Dua pemuda berinisial AHS (24) dan ASS (19) karena terlibat dalam kasus penganiayaan terhadap salah seorang warga Kampung Kayu Kul Pegasing, Kecamatan Pegasing.
“Akibat perbuatan keduanya, korban bernama Azzumara Khair mengalami luka di kepala, telinga, pipi, dan jari,” ungkap Kasat Reskrim Polres Aceh Tengah, Iptu Andika Ardiansyah pada rilis yang diterima awak media.
Diterangkan, penganiayaan itu terjadi pada Senin (28/08). Namun, kedua pelaku baru ditangkap Selasa (29/08).
“Saat ini kedua pelaku penganiayaan terhadap korban Azzumara sudah ditahan. Sedangkan korban, harus dirawat di Rumah Sakit Datu Beru Takengon,” kata Iptu Andika.
Penganiyaan itu bermula saat korban mengendarai sepeda motor dari arah Rusip tepatnya Kampung Jerata, tiba-tiba dihentikan oleh terlapor. Mereka menghentikan korban berdalih telah mengancam adik terlapor.

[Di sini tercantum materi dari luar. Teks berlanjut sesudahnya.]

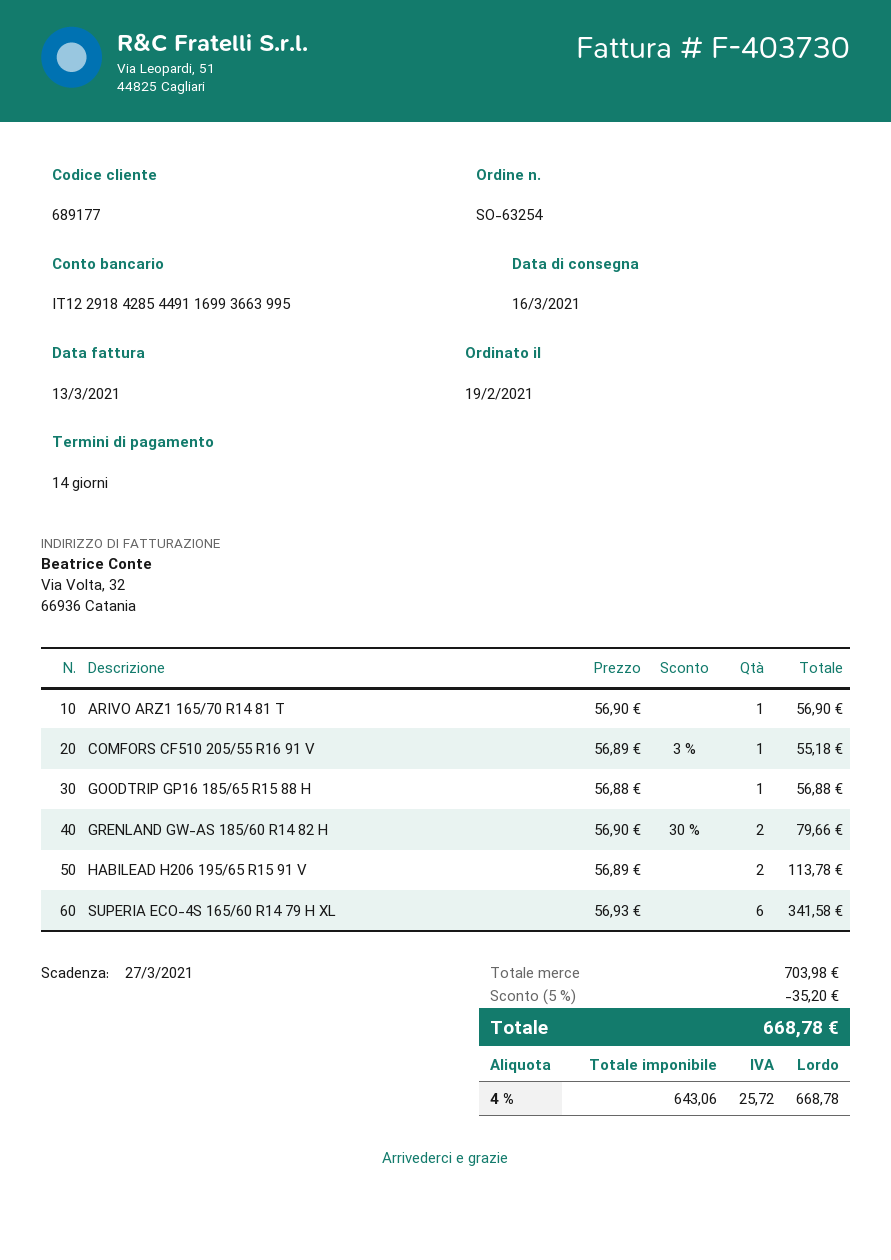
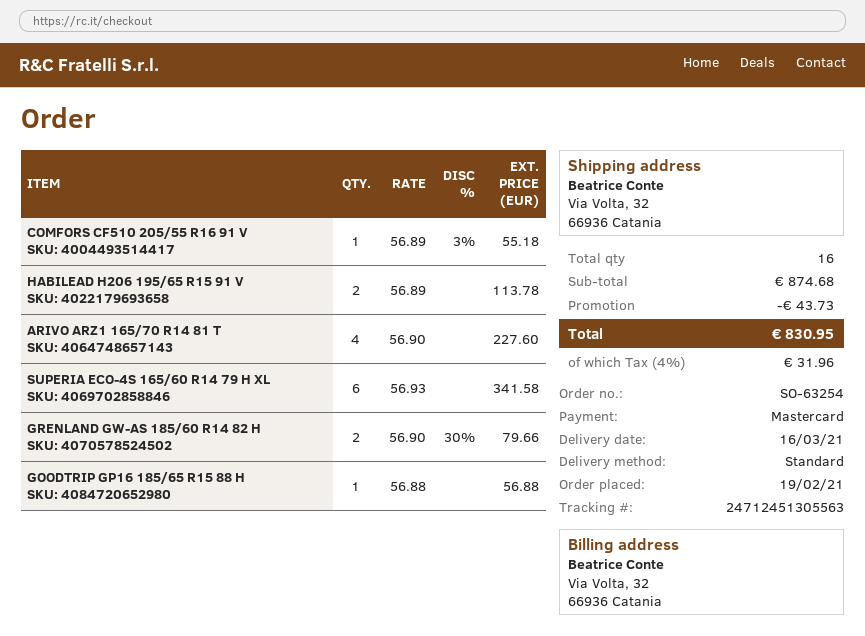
ARIVO ARZ1 165/70 R14 81 T: 1 x 56.90 = 56.90 -> 4 x 56.90 = 227.60
subtotal: 703.98 -> 874.68
discount: 35.20 -> 43.73
tax: 4% = 25.72 -> 4% = 31.96
total: 668.78 -> 830.95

“Mendengar perkataan tersebut, terlapor bersama rekannya langsung melakukan penganiayaan dan pengeroyokan menggunakan kayu yang menyebabkan korban terluka dan harus dirawat di RS Datu Beru Takengon,” ujarnya.
Tidak terima dengan apa yang dialaminya, korban lalu melaporkan kedua pemuda tersebut ke Mapolres Aceh Tengah. Akibat perbuatanya itu, AHS dan ASS akan ditersangkakan pasal 170 ayat (1) Jo pasal 351 ayat (1) KUHPinda, tentang tindak pidana pengeroyokan dan atau penganiayaan.